One of the most important elements of the WindowedOperator is the state storage. Each window in the operator (or each window/key pair if the operator is keyed) has its own state and how the state is stored and checkpointed is likely to be the most important factor for performance.

The WindowedOperator currently supports two different state storage mechanisms.

In-Memory Windowed Storage stores the operator state only in memory and the entire state is copied to DFS at checkpoint. This storage is useful only if the state is expected to be small and the cardinality of valid windows and keys is small.

// Setting the data storage for windowed operator to be an in-memory storage
windowedOperator.setDataStorage(new InMemoryWindowedStorage<AccumulationType>());

Spillable Windowed Storage stores the operator state in DFS with a cache in memory. This storage mechanism handles large states and incremental checkpointing.

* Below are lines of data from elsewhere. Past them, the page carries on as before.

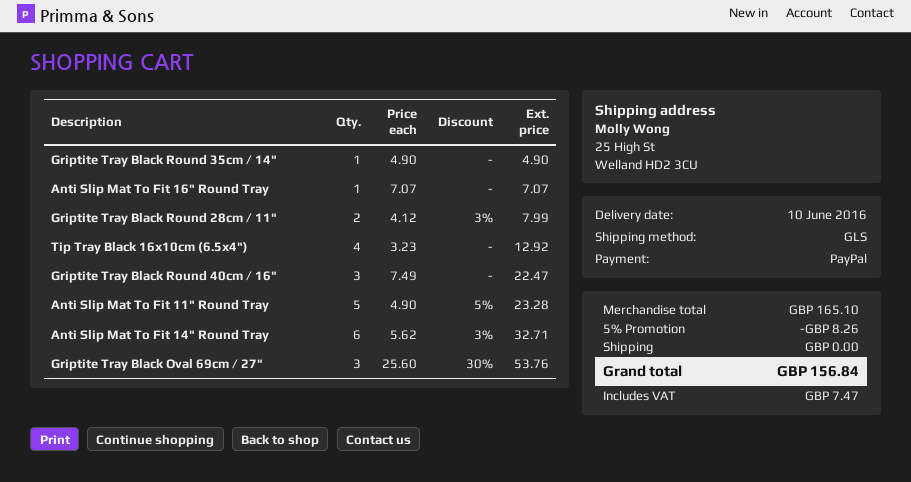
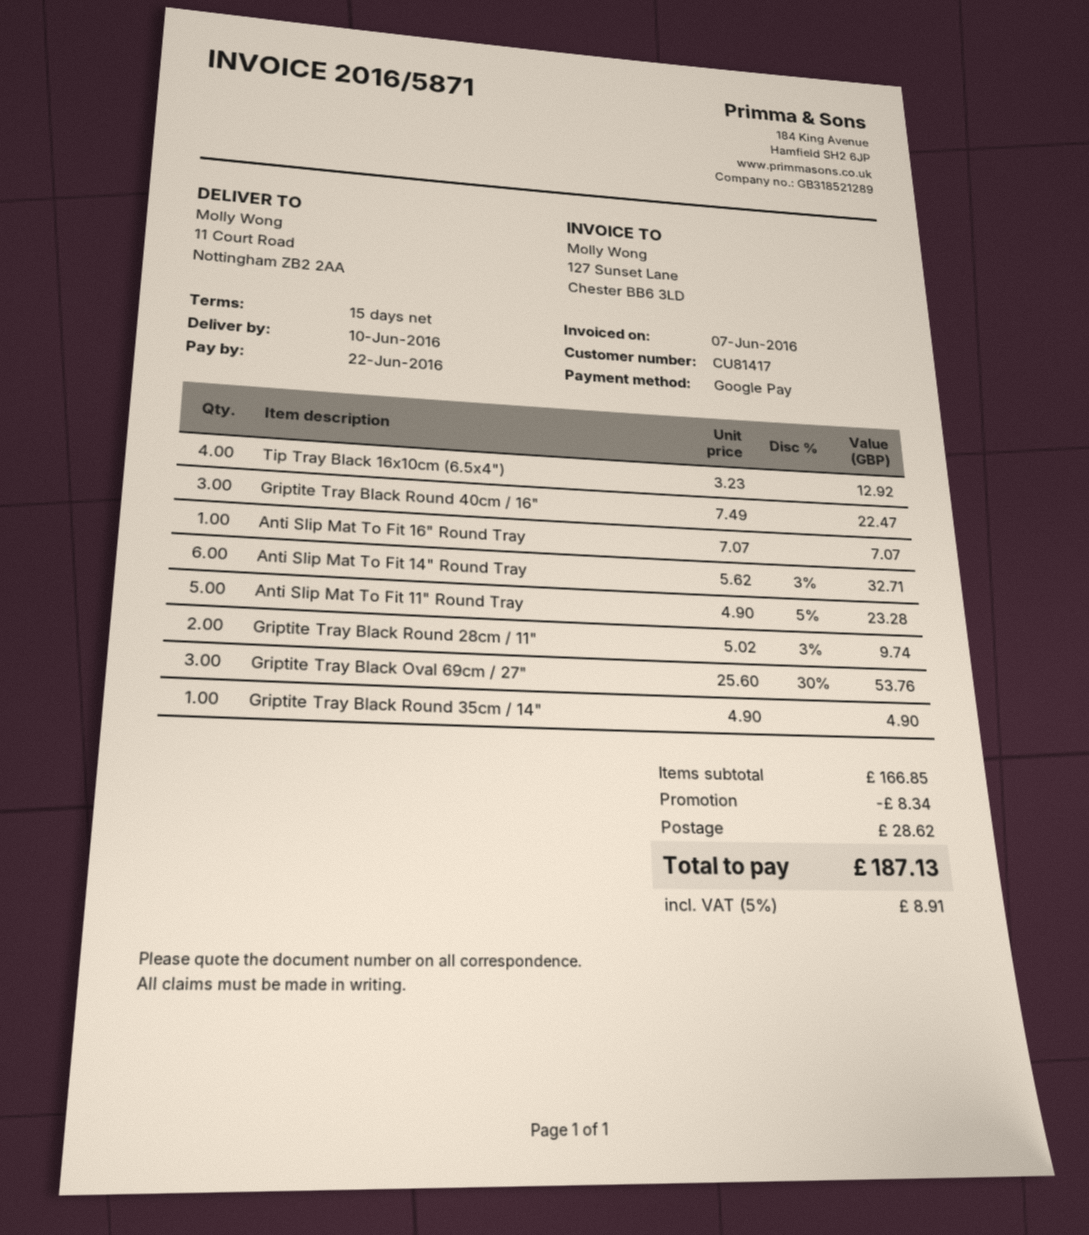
payment method: PayPal -> Google Pay
ship to: 25 High St, Welland HD2 3CU -> 11 Court Road, Nottingham ZB2 2AA
Griptite Tray Black Round 28cm / 11": 2 x 4.12 - 3% = 7.99 -> 2 x 5.02 - 3% = 9.74
subtotal: 165.10 -> 166.85
discount: 8.26 -> 8.34
shipping: 0.00 -> 28.62
tax: 7.47 -> 8.91
total: 156.84 -> 187.13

// Setting the data storage for windowed operator to be a spillable storage
SpillableWindowedPlainStorage<MutableLong> dataStorage = new SpillableWindowedPlainStorage<>();
// setup of the spillable storage omitted here for brevity
windowedOperator.setDataStorage(dataStorage);

Merging two streams

The WindowedMergeOperator is a WindowedOperator that takes two incoming data streams. It takes a MergeAccumulation instead of a regular Accumulation. The user of this operator can implement their custom merge or join accumulation based on their business logic. Examples of this type of accumulation are InnerJoin and Cogroup.

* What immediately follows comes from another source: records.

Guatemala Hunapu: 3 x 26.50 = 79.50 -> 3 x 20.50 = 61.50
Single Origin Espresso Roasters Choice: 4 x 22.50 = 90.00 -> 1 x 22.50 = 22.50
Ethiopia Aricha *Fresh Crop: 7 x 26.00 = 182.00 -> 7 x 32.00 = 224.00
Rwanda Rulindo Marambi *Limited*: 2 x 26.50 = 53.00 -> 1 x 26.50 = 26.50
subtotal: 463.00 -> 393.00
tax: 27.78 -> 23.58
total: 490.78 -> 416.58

The WindowedMergeOperator has its own watermark. Its watermark timestamp is the earlier watermark timestamp between the two input streams. When that value changes upon the arrival of incoming watermarks, a watermark control tuple with that timestamp value will be fired to downstream.

Usage Examples

For an example usage of the WindowedOperator via the High level API, click here.

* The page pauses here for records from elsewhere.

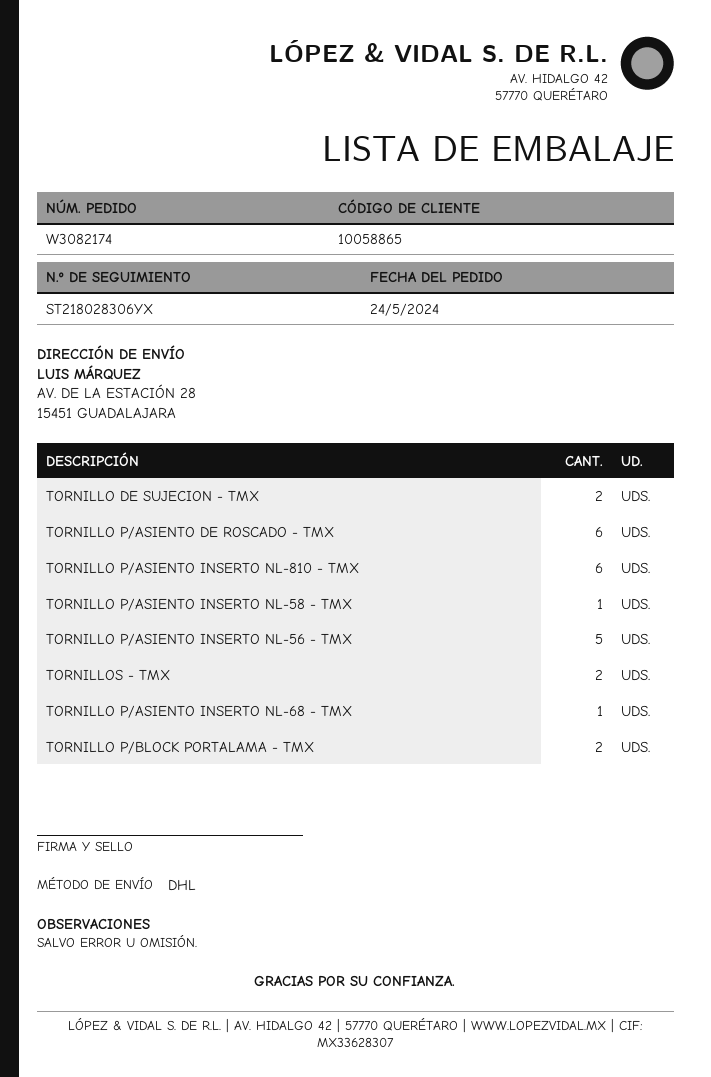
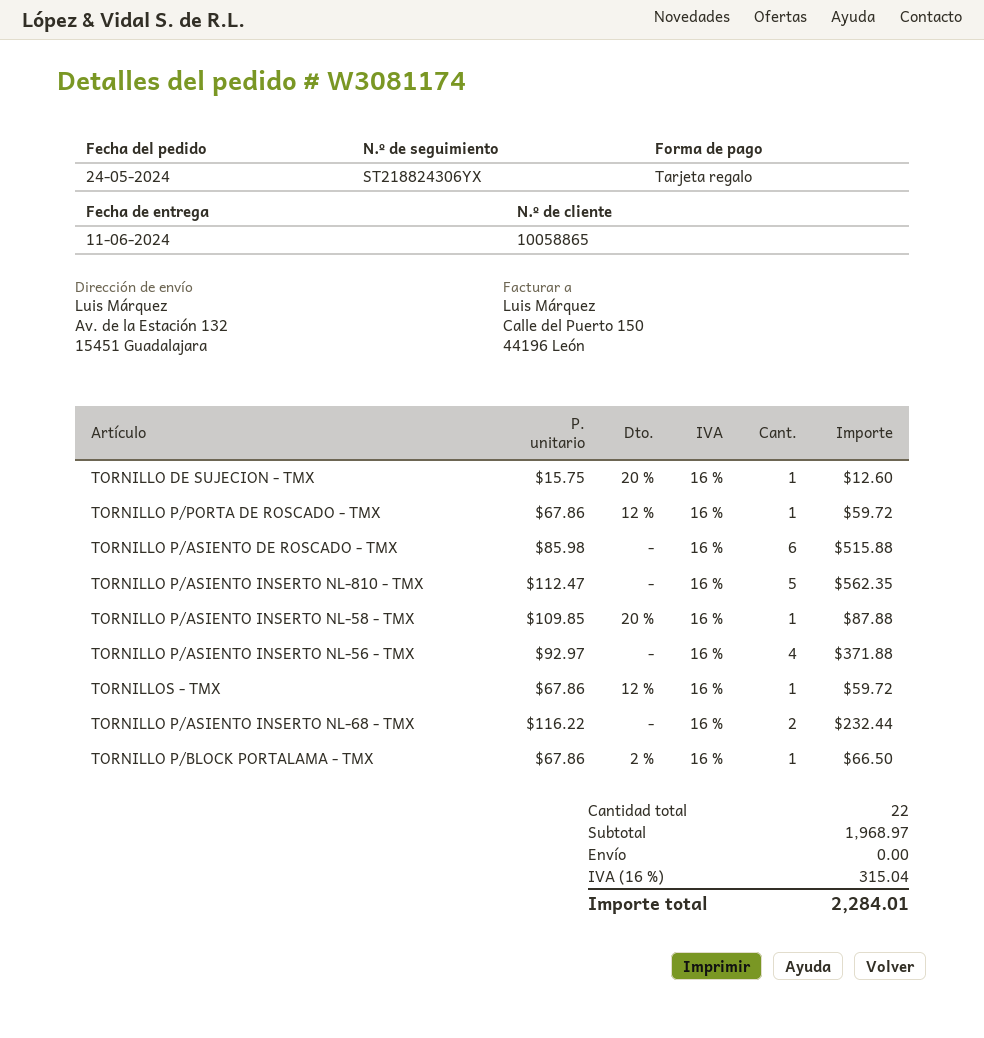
order number: W3082174 -> W3081174
tracking number: ST218028306YX -> ST218824306YX
ship to: AV. DE LA ESTACIÓN 28, 15451 GUADALAJARA -> Av. de la Estación 132, 15451 Guadalajara
TORNILLO DE SUJECION - TMX: 2 -> 1
TORNILLO P/ASIENTO INSERTO NL-810 - TMX: 6 -> 5
TORNILLO P/ASIENTO INSERTO NL-56 - TMX: 5 -> 4
TORNILLOS - TMX: 2 -> 1
TORNILLO P/ASIENTO INSERTO NL-68 - TMX: 1 -> 2
TORNILLO P/BLOCK PORTALAMA - TMX: 2 -> 1
TORNILLO P/PORTA DE ROSCADO - TMX: none -> 1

For an example usage of the WindowedOperator via the DAG level API, click here.

Advanced Topics

Idempotency Considerations

For the WindowedOperator to be idempotent, both data tuples and watermarks must be emitted deterministically. i.e. When replaying from a checkpoint, the same tuples and watermarks must be emitted in the same Apex streaming window as before the failure happens.

In order to achieve this, the WindowedOperator has the following behavior:

  1. The time-based triggers are fired based on the implicit timestamp from the Apex streaming windows, not based on the wall clock time. And the time-based triggers are fired only at the Apex streaming window boundary. This means that the Apex streaming window width should be smaller than or equal to the interval duration of any time-based trigger, and ideally the interval duration of the time-based trigger can be expressed as an integer multiple of the Apex streaming window width.

  2. The processing of the incoming watermarks is only done at the Apex streaming window boundary. This includes the change of status from early to late for windows that lie beyond the watermark timestamp, the purging of windows from the state for windows that lie completely beyond the lateness horizon, and the propagation of watermark tuples to downstream.